WORK INSTRUCTION:
The material below includes pictures; leave them out and return only the lines between the line containing "text: 金融监管部门通过公开招标方 ->" and the line containing "text: 第十八条 ->", inclusive, word for word.

DATA EXTRACTS:
== Segment start ==

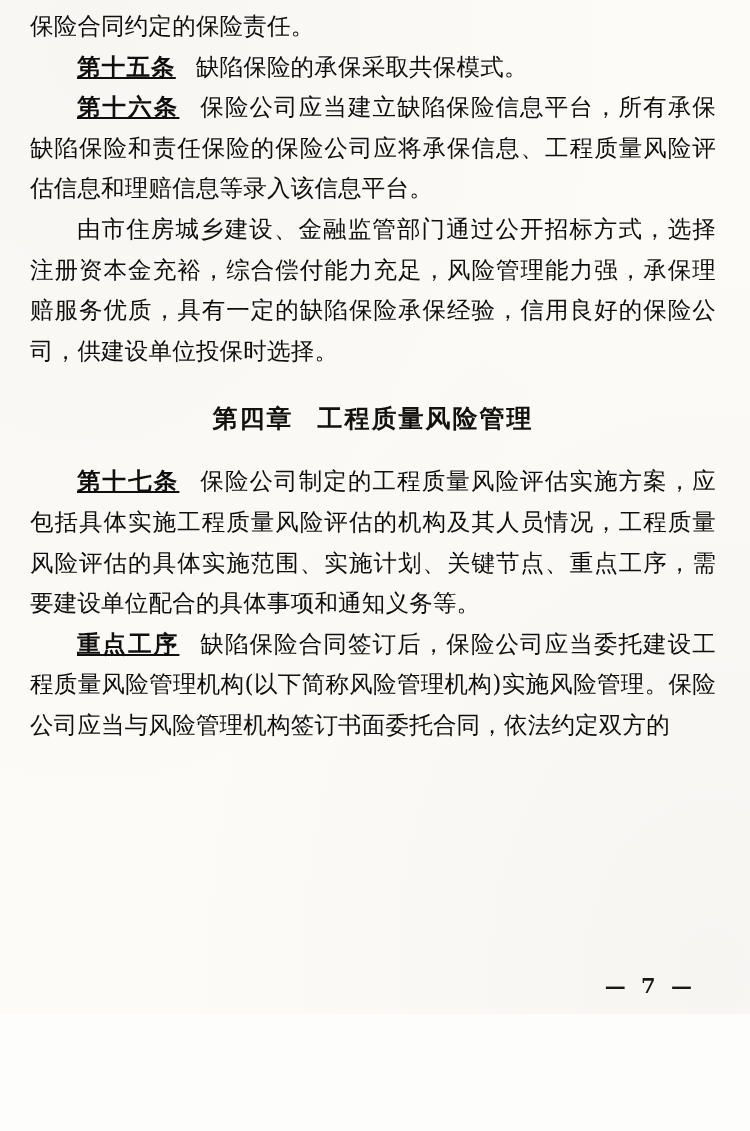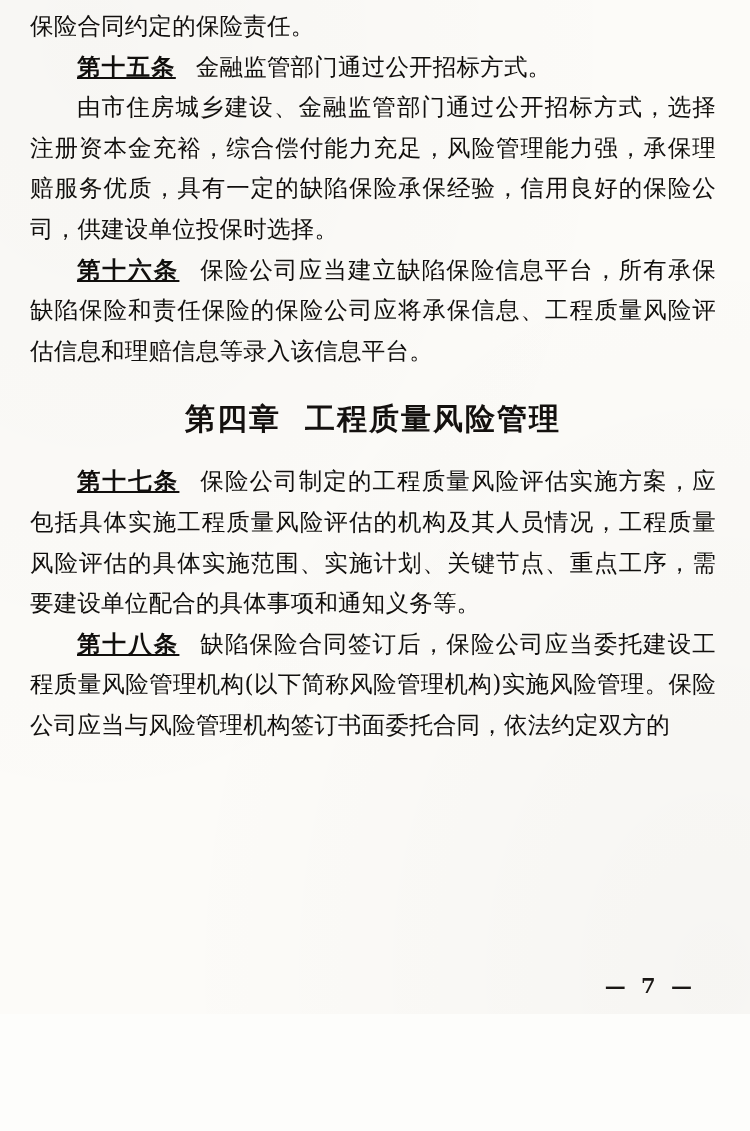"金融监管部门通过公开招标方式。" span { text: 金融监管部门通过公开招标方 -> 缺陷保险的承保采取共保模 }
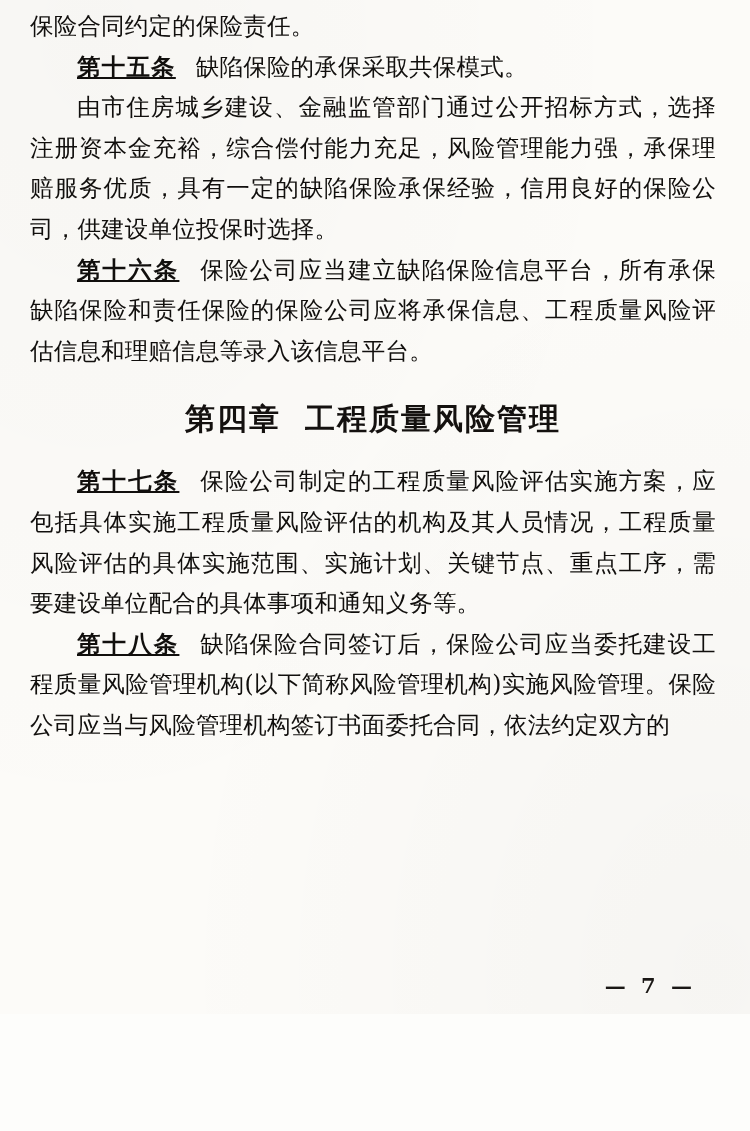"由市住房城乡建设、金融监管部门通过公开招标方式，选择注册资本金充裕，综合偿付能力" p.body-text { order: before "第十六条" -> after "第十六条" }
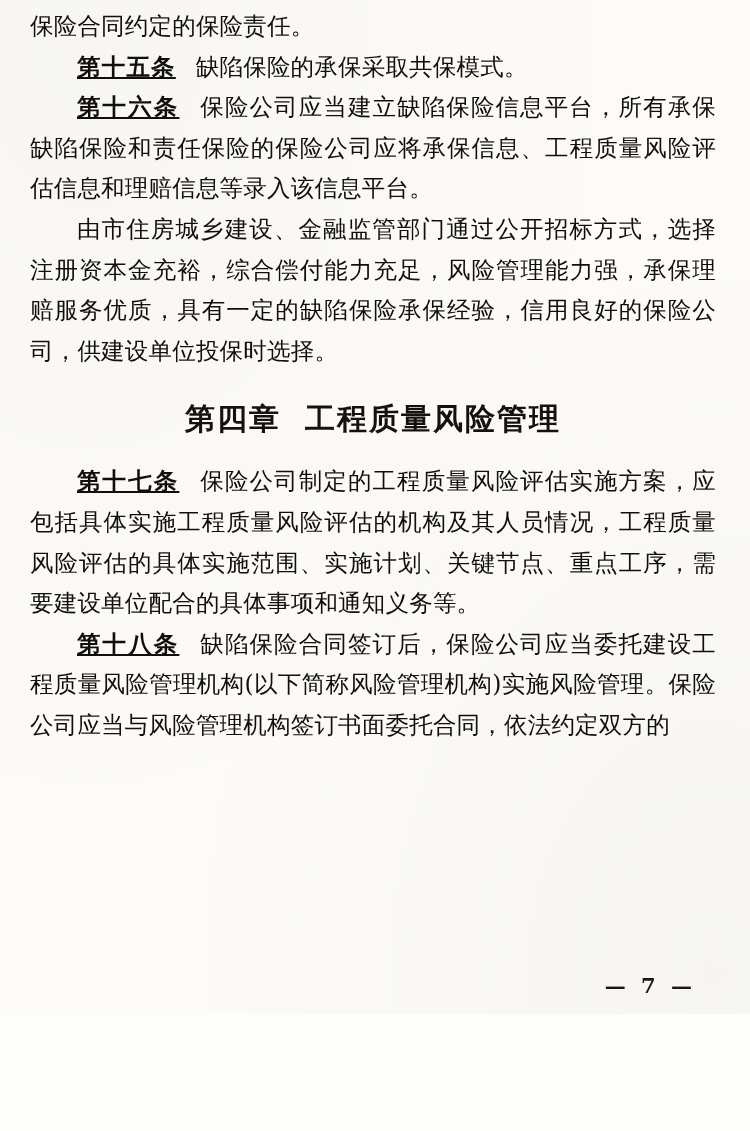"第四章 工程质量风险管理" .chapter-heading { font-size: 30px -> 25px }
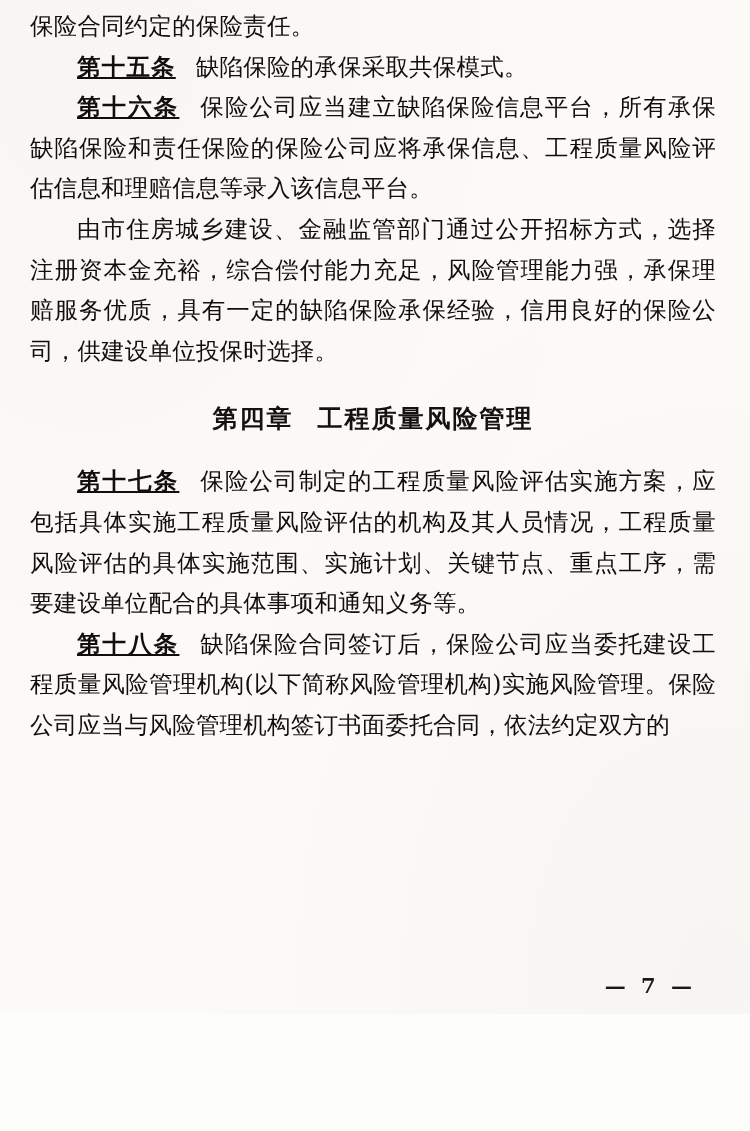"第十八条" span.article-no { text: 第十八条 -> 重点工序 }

== Segment end ==
== Segment start ==

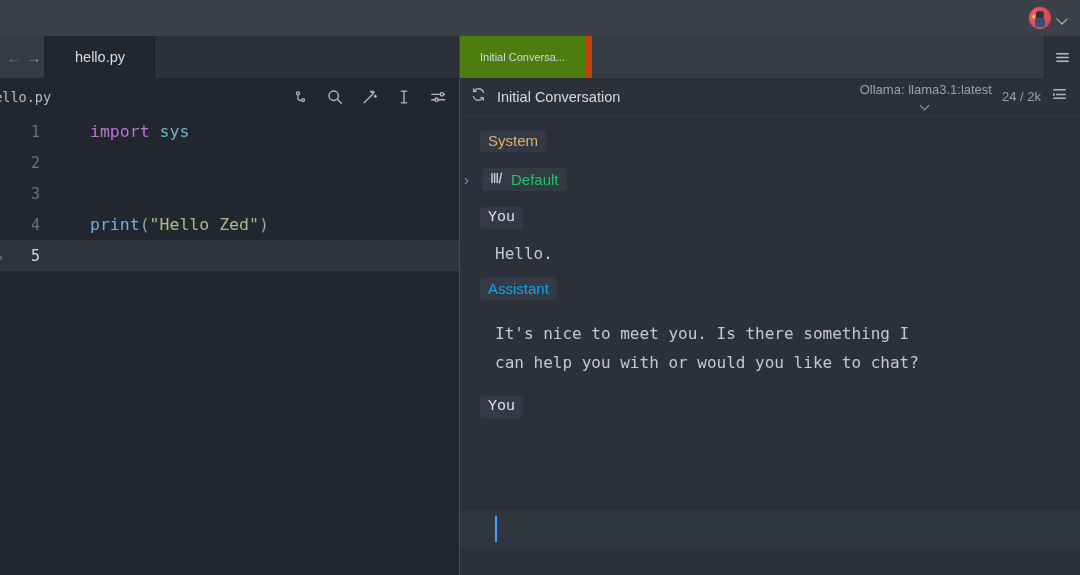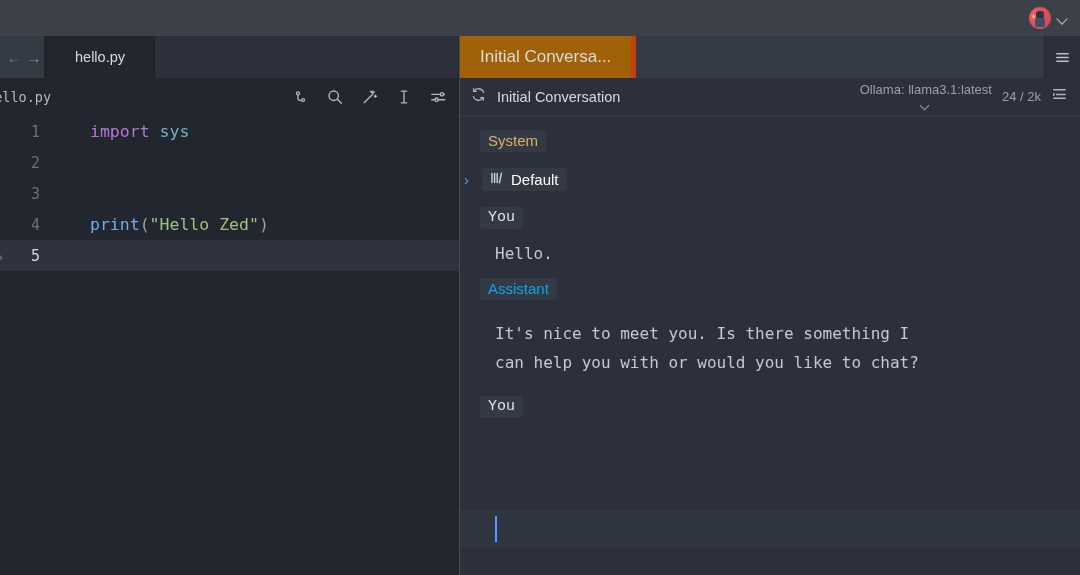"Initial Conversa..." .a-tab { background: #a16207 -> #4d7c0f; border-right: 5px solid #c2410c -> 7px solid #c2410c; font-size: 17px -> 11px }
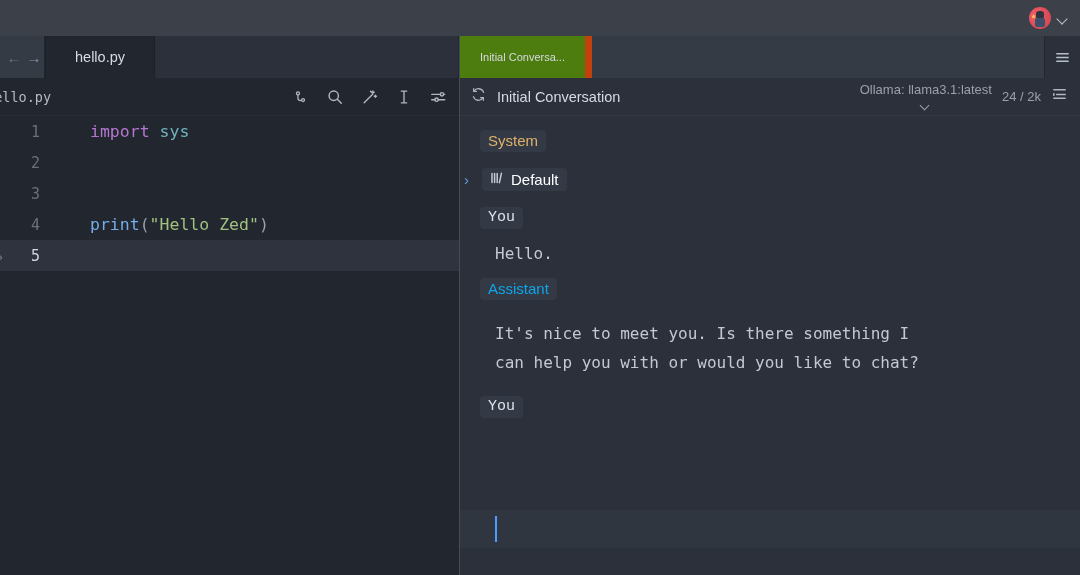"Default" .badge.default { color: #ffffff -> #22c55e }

== Segment end ==

REPLY:
"金融监管部门通过公开招标方式。" span { text: 金融监管部门通过公开招标方 -> 缺陷保险的承保采取共保模 }
"由市住房城乡建设、金融监管部门通过公开招标方式，选择注册资本金充裕，综合偿付能力" p.body-text { order: before "第十六条" -> after "第十六条" }
"第四章 工程质量风险管理" .chapter-heading { font-size: 30px -> 25px }
"第十八条" span.article-no { text: 第十八条 -> 重点工序 }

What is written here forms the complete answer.